(Revision comparison data)
----------------------------------------

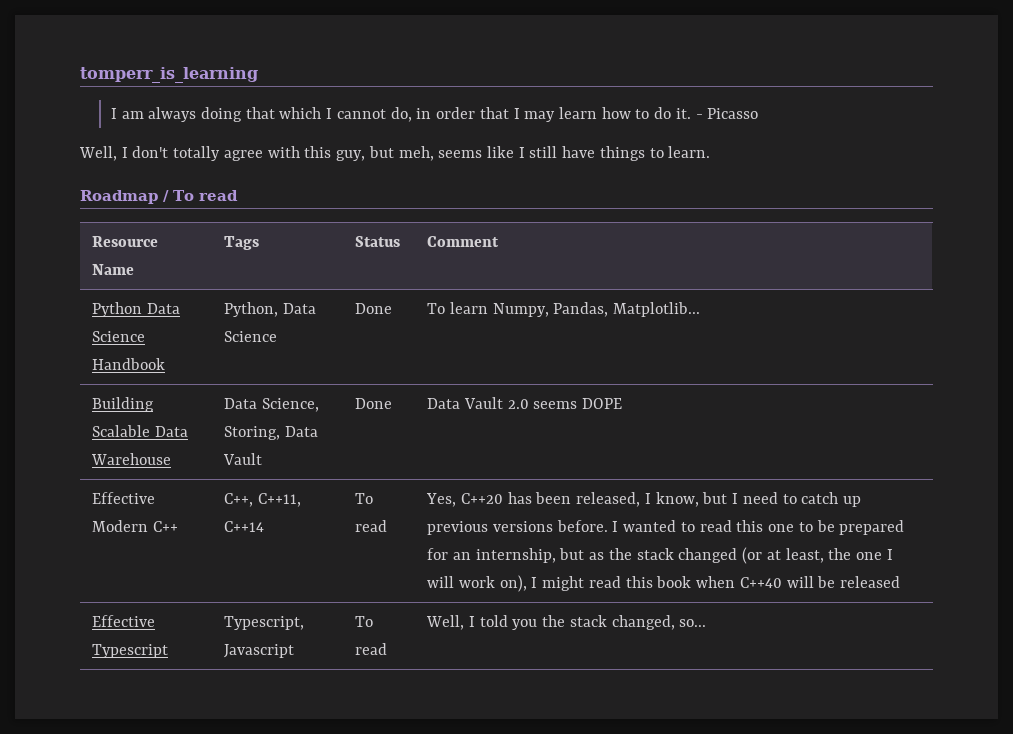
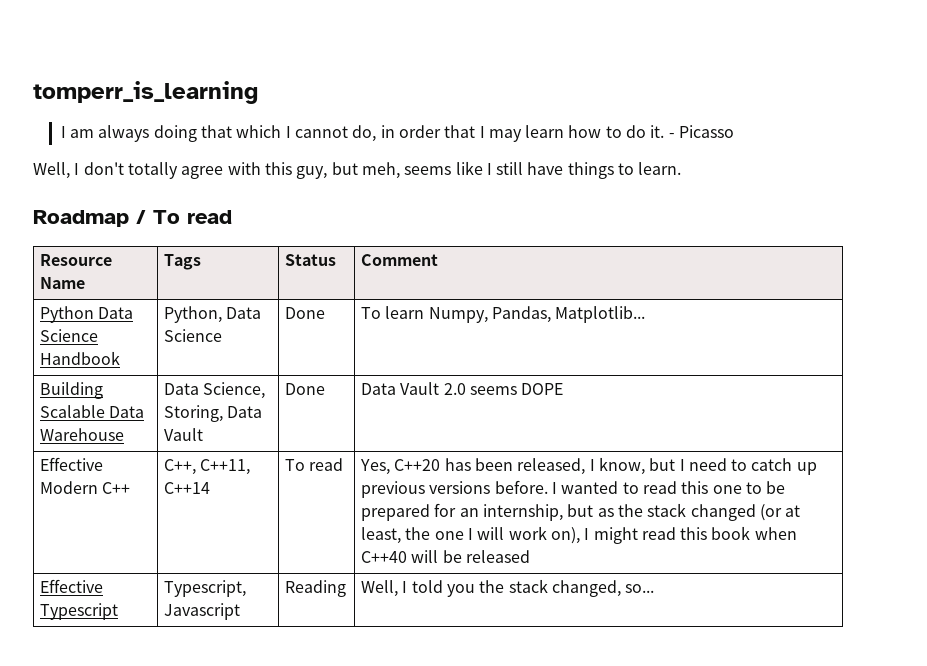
[355,616,374,627] [355,643,388,655] To read -> [284,580,346,597] Reading

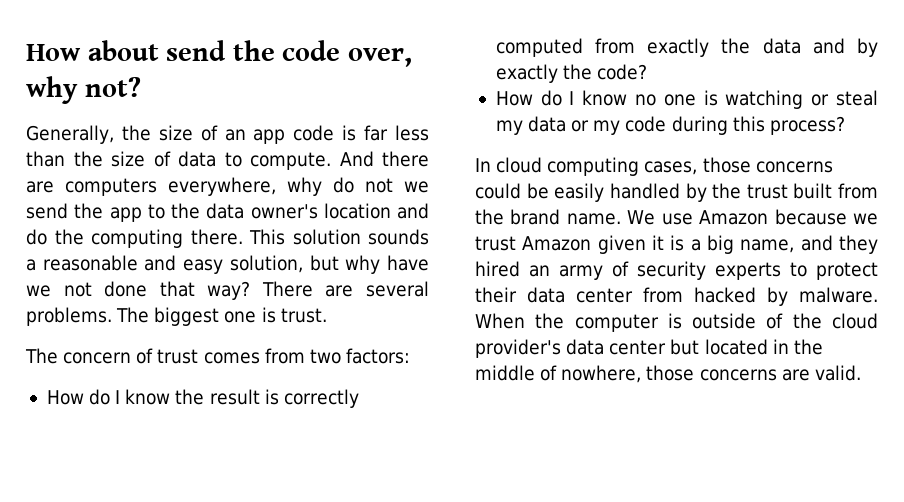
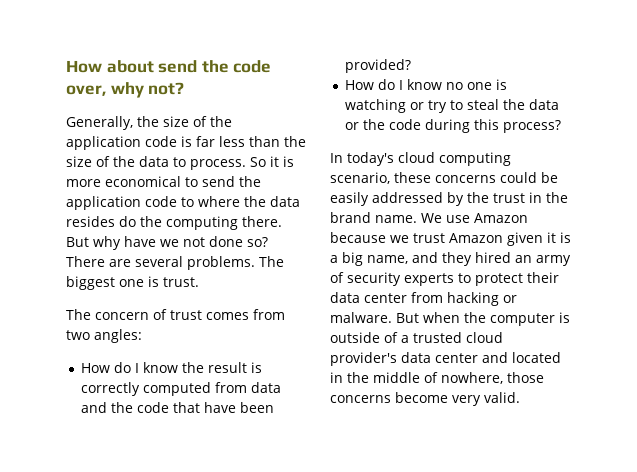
[224,129,286,144] an app -> [210,116,232,127] [66,136,141,150] the application
(171, 159) none -> [113,156,135,167] the
[250,151,429,170] [26,177,429,196] [26,203,429,222] [26,229,429,248] [26,255,339,274] compute. And there are computers everywhere, why do not we send the app to the data owner's location and do the computing there. This solution sounds a reasonable and easy solution, but -> [190,156,294,170] [66,176,261,187] [66,196,300,210] [66,216,282,230] [66,237,89,247] process. So it is more economical to send the application code to where the data resides do the computing there. But
[159,281,251,300] that way? -> [247,237,268,247] so?
[345,348,410,364] factors: -> [94,329,142,343] angles:
[647,38,878,57] [495,64,648,83] exactly the data and by exactly the code? -> [251,382,282,393] [81,402,275,413] [345,59,412,73] data and the code that have been provided?
[836,90,878,106] [495,120,523,135] steal my -> [428,99,526,113] try to steal the
[593,120,621,135] my -> [363,119,386,130] the
(491, 165) none -> [347,152,394,166] today's
[644,157,751,175] cases, those -> [330,172,431,184] scenario, these
[609,183,680,199] handled -> [372,192,443,203] addressed
[793,183,878,199] built from -> [529,192,542,203] in
[694,287,878,306] [475,313,525,329] hacked by malware. When -> [447,292,517,306] [330,312,460,323] hacking or malware. But when
[792,313,822,329] the -> [401,332,462,343] a trusted
[670,339,700,355] but -> [482,352,508,363] and
[781,369,810,381] are -> [395,392,481,406] become very

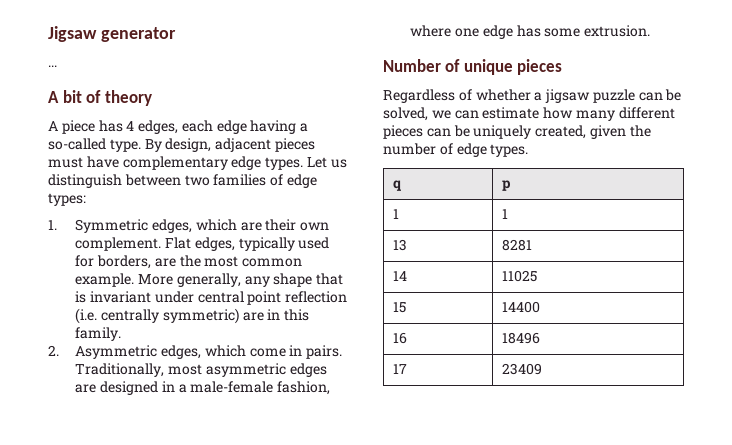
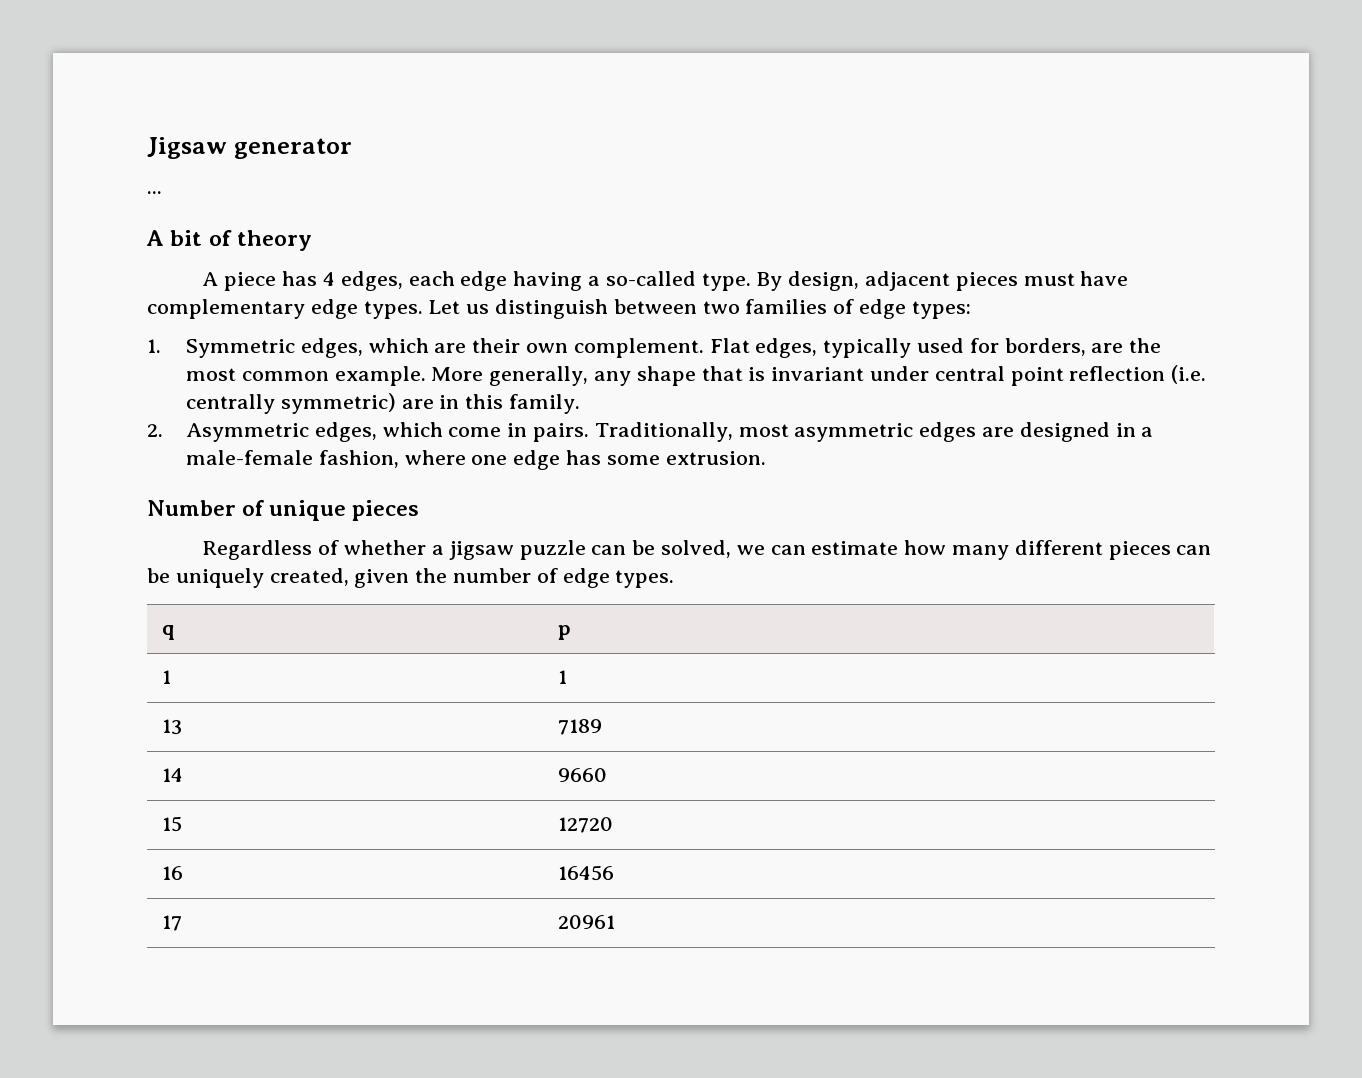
[502,239,533,251] 8281 -> [558,719,603,735] 7189
[502,270,538,282] 11025 -> [558,768,608,782] 9660
[502,301,541,313] 14400 -> [558,817,614,833] 12720
[502,332,541,344] 18496 -> [558,865,615,881] 16456
[502,363,543,375] 23409 -> [558,915,616,929] 20961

----------------------------------------

Produce an exact copy of the records above, leaving out the pictures.

[355,616,374,627] [355,643,388,655] To read -> [284,580,346,597] Reading

[224,129,286,144] an app -> [210,116,232,127] [66,136,141,150] the application
(171, 159) none -> [113,156,135,167] the
[250,151,429,170] [26,177,429,196] [26,203,429,222] [26,229,429,248] [26,255,339,274] compute. And there are computers everywhere, why do not we send the app to the data owner's location and do the computing there. This solution sounds a reasonable and easy solution, but -> [190,156,294,170] [66,176,261,187] [66,196,300,210] [66,216,282,230] [66,237,89,247] process. So it is more economical to send the application code to where the data resides do the computing there. But
[159,281,251,300] that way? -> [247,237,268,247] so?
[345,348,410,364] factors: -> [94,329,142,343] angles:
[647,38,878,57] [495,64,648,83] exactly the data and by exactly the code? -> [251,382,282,393] [81,402,275,413] [345,59,412,73] data and the code that have been provided?
[836,90,878,106] [495,120,523,135] steal my -> [428,99,526,113] try to steal the
[593,120,621,135] my -> [363,119,386,130] the
(491, 165) none -> [347,152,394,166] today's
[644,157,751,175] cases, those -> [330,172,431,184] scenario, these
[609,183,680,199] handled -> [372,192,443,203] addressed
[793,183,878,199] built from -> [529,192,542,203] in
[694,287,878,306] [475,313,525,329] hacked by malware. When -> [447,292,517,306] [330,312,460,323] hacking or malware. But when
[792,313,822,329] the -> [401,332,462,343] a trusted
[670,339,700,355] but -> [482,352,508,363] and
[781,369,810,381] are -> [395,392,481,406] become very

[502,239,533,251] 8281 -> [558,719,603,735] 7189
[502,270,538,282] 11025 -> [558,768,608,782] 9660
[502,301,541,313] 14400 -> [558,817,614,833] 12720
[502,332,541,344] 18496 -> [558,865,615,881] 16456
[502,363,543,375] 23409 -> [558,915,616,929] 20961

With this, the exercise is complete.